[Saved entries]

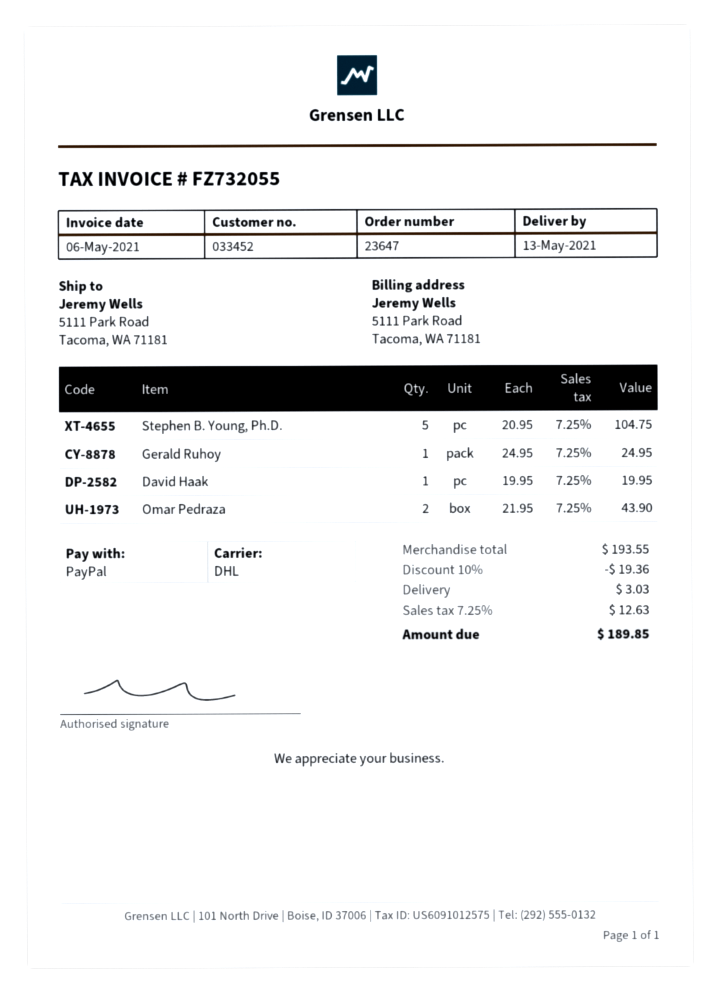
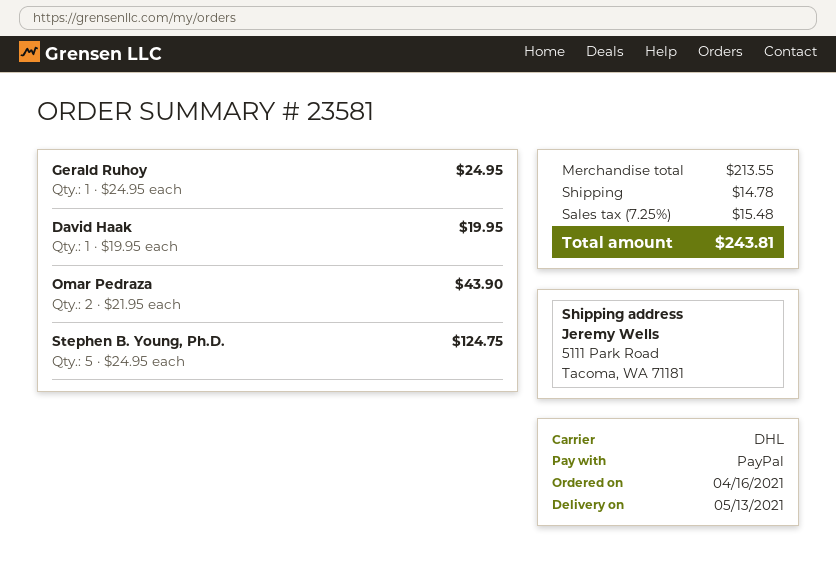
order number: 23647 -> 23581
Stephen B. Young, Ph.D.: 5 x 20.95 = 104.75 -> 5 x 24.95 = 124.75
subtotal: 193.55 -> 213.55
discount: 10% = 19.36 -> none
shipping: 3.03 -> 14.78
tax: 7.25% = 12.63 -> 7.25% = 15.48
total: 189.85 -> 243.81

▶ Work task: Pictures aside, retype all of the entries word for word.

▶ Your solution:
order number: 23647 -> 23581
Stephen B. Young, Ph.D.: 5 x 20.95 = 104.75 -> 5 x 24.95 = 124.75
subtotal: 193.55 -> 213.55
discount: 10% = 19.36 -> none
shipping: 3.03 -> 14.78
tax: 7.25% = 12.63 -> 7.25% = 15.48
total: 189.85 -> 243.81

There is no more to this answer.